Package 'schoRsch'

Title: Tools for Analyzing Factorial Experiments
Description: Offers a helping hand to psychologists and other behavioral scientists who routinely deal with experimental data from factorial experiments. It includes several functions to format output from other R functions according to the style guidelines of the APA (American Psychological Association). This formatted output can be copied directly into manuscripts to facilitate data reporting. These features are backed up by a toolkit of several small helper functions, e.g., offering out-of-the-box outlier removal.

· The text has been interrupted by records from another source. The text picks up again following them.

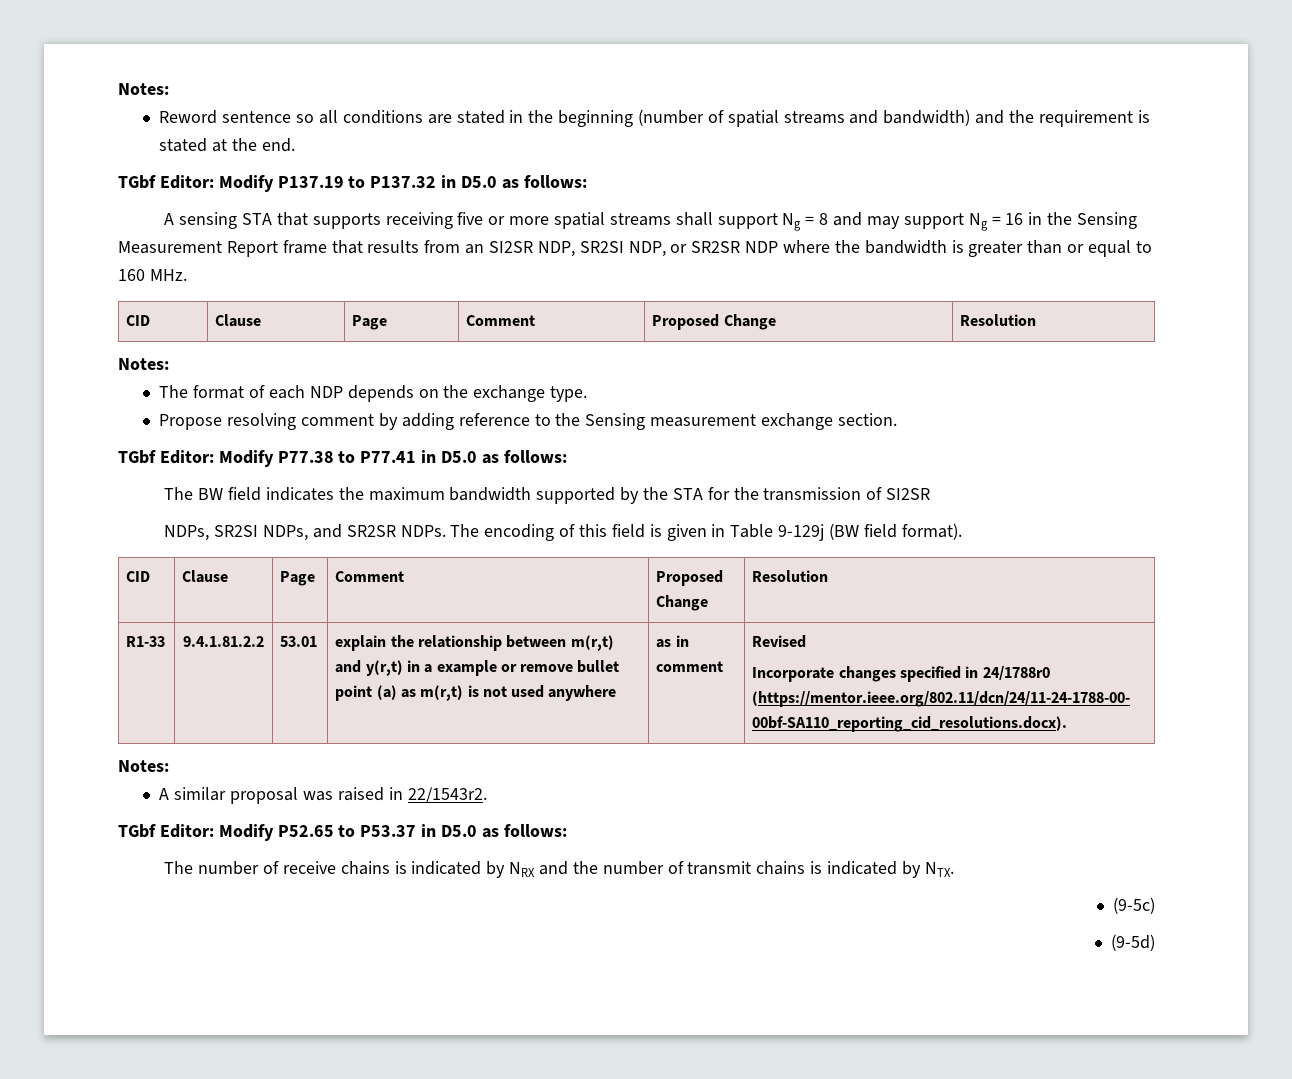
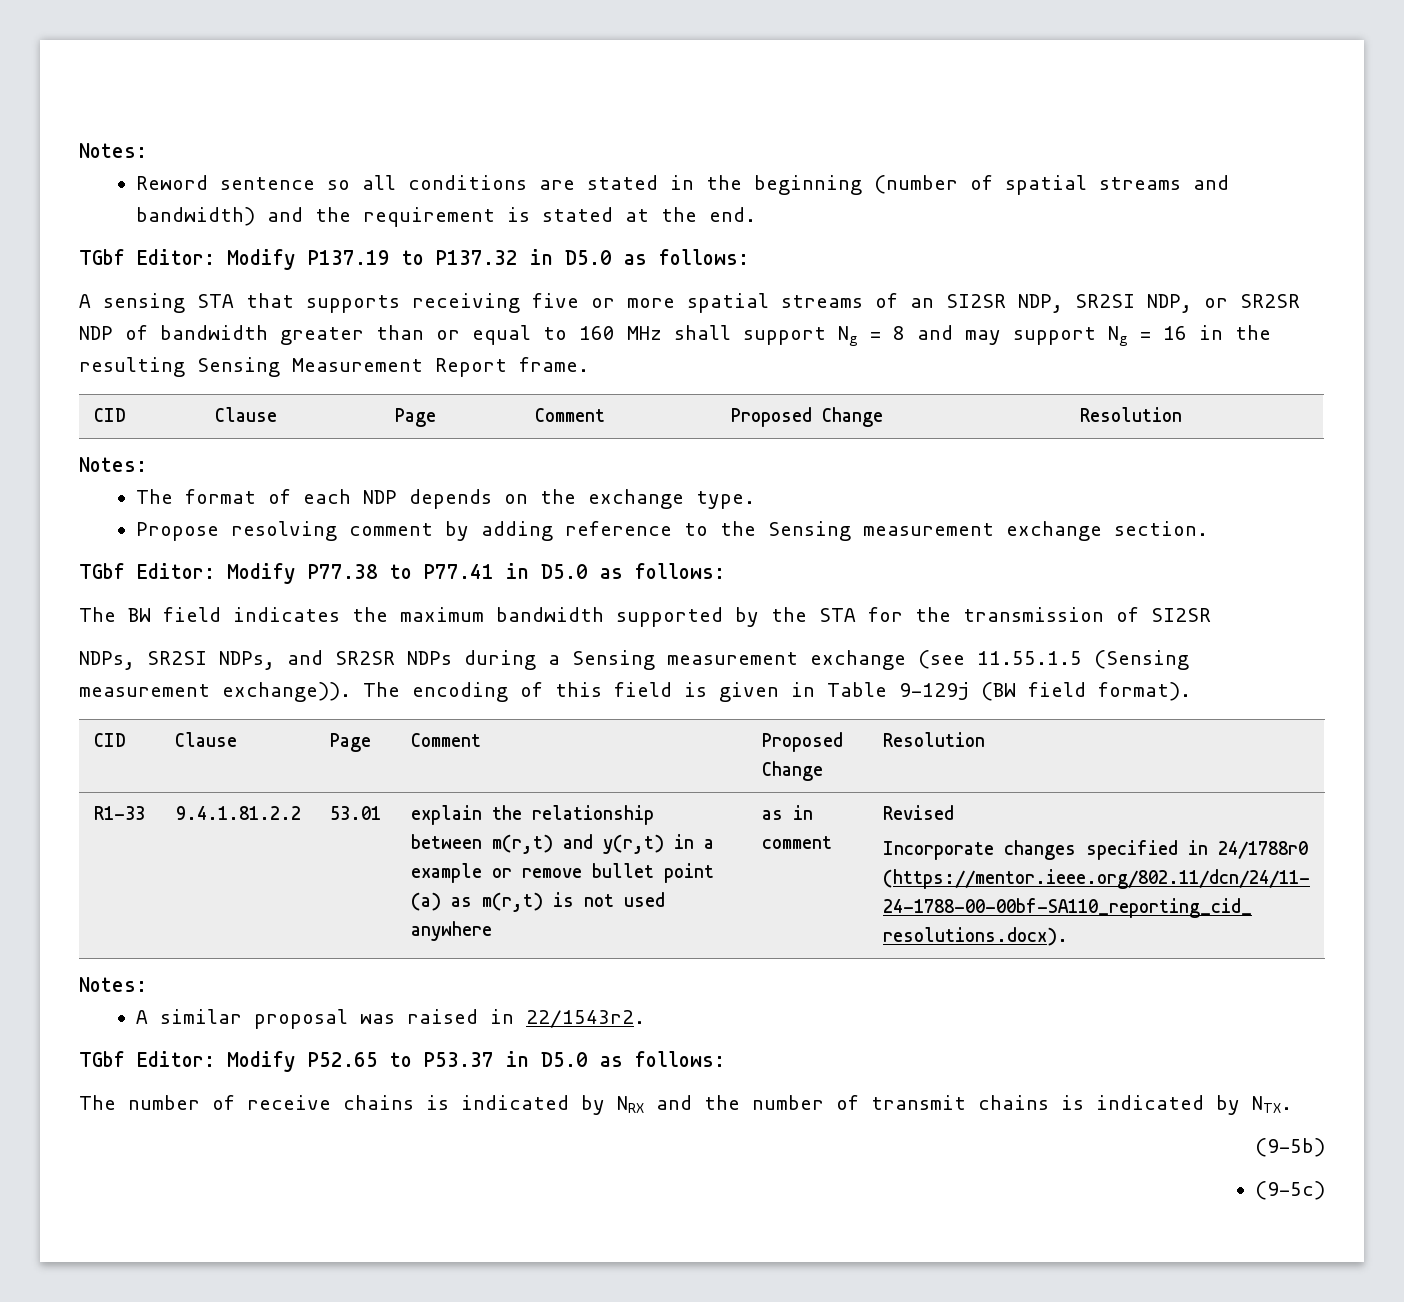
- A sensing STA that supports receiving five or more spatial streams shall support Ng = 8 and may support Ng = 16 in the Sensing Measurement Report frame that results from an SI2SR NDP, SR2SI NDP, or SR2SR NDP where the bandwidth is greater than or equal to 160 MHz.
+ A sensing STA that supports receiving five or more spatial streams of an SI2SR NDP, SR2SI NDP, or SR2SR NDP of bandwidth greater than or equal to 160 MHz shall support Ng = 8 and may support Ng = 16 in the resulting Sensing Measurement Report frame.
- NDPs, SR2SI NDPs, and SR2SR NDPs.
+ NDPs, SR2SI NDPs, and SR2SR NDPs during a Sensing measurement exchange (see 11.55.1.5 (Sensing measurement exchange)).
+ (9-5b)
- (9-5d)

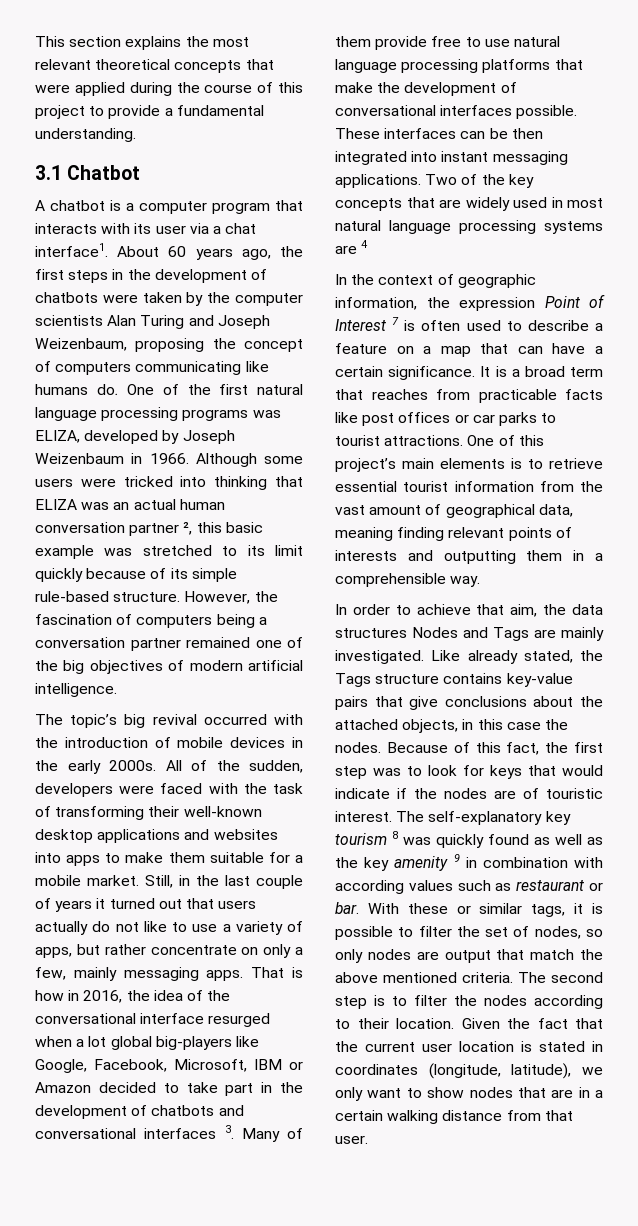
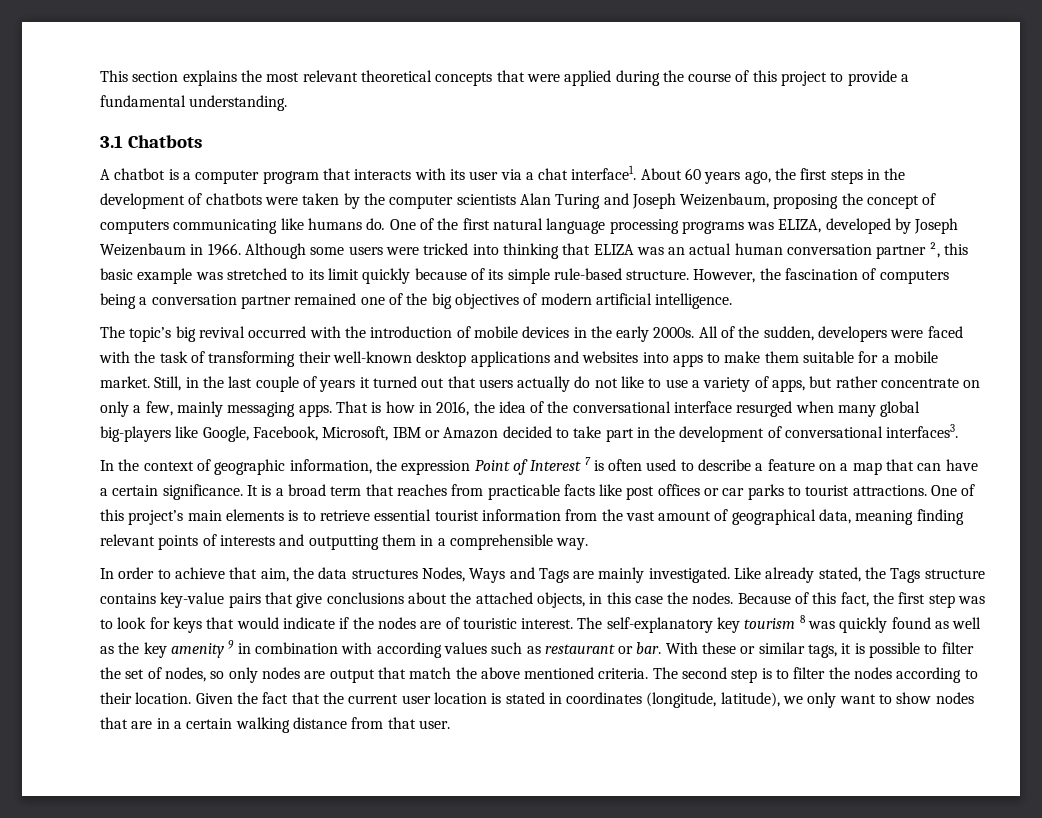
- 3.1 Chatbot
+ 3.1 Chatbots
- That is how in 2016, the idea of the conversational interface resurged when a lot global big-players like Google, Facebook, Microsoft, IBM or Amazon decided to take part in the development of chatbots and conversational interfaces 3. Many of them provide free to use natural language processing platforms that make the development of conversational interfaces possible. These interfaces can be then integrated into instant messaging applications. Two of the key concepts that are widely used in most natural language processing systems are 4
+ That is how in 2016, the idea of the conversational interface resurged when many global big-players like Google, Facebook, Microsoft, IBM or Amazon decided to take part in the development of conversational interfaces3.
- In order to achieve that aim, the data structures Nodes and Tags are mainly investigated.
+ In order to achieve that aim, the data structures Nodes, Ways and Tags are mainly investigated.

The package lends its name to Georg "Schorsch" Schuessler, ingenious technician at the Department of Psychology III, University of Wuerzburg. For details on the implemented methods, see Roland Pfister and Markus Janczyk (2016) <doi: 10.20982/tqmp.12.2.p147>.
Authors: Roland Pfister [aut, cre], Markus Janczyk [aut]
Maintainer: Roland Pfister <[email protected]>
License: GPL
Version: 1.11
Built: 2024-12-25 07:11:58 UTC
Source: CRAN

Help Index


Format ANOVA Output

Description

Distilles the most relevant data from an output object of ezANOVA and displays the results in a compact format.

Usage

anova_out(ezout, print = TRUE, sph.cor = "GG", mau.p = 0.05,
          etasq = "partial", dfsep = ", ", corr.df = FALSE, show.eps = 0)

Arguments

ezout

Output object created by a call to ezANOVA. This call has to have included a detailed output (detailed=TRUE).

print

Force results to be displayed, even if the function output is assigned to a variable (e.g., output <- anova_out(...); logical; default=TRUE).

sph.cor

Correction method (one of "no","GG","HF"; default="GG").

mau.p

Threshold for Mauchly's test of sphericity (numerical; default=0.05).

etasq

Effect size estimate to be used; either partial eta-squared ("partial"; default) or generalized eta-squared ("generalized").

dfsep

String that delimits the degrees of freedom of each F-value (default=", ").

corr.df

Display corrected degrees of freedom when Mauchly's test of sphericity is significant (default=FALSE).

show.eps

Show epsilon estimates when Mauchly's test of sphericity is significant? 0 = do not show, 1 = print after denominator dfs, 2 = print after F-value, 3 = print after effect size (default=0).

Details

The output of a call to ezANOVA is formatted according to the guidelines of the APA (American Psychological Association) as well as the DGPs ("Deutsche Gesellschaft fuer Psychologie"; German Psychological Society).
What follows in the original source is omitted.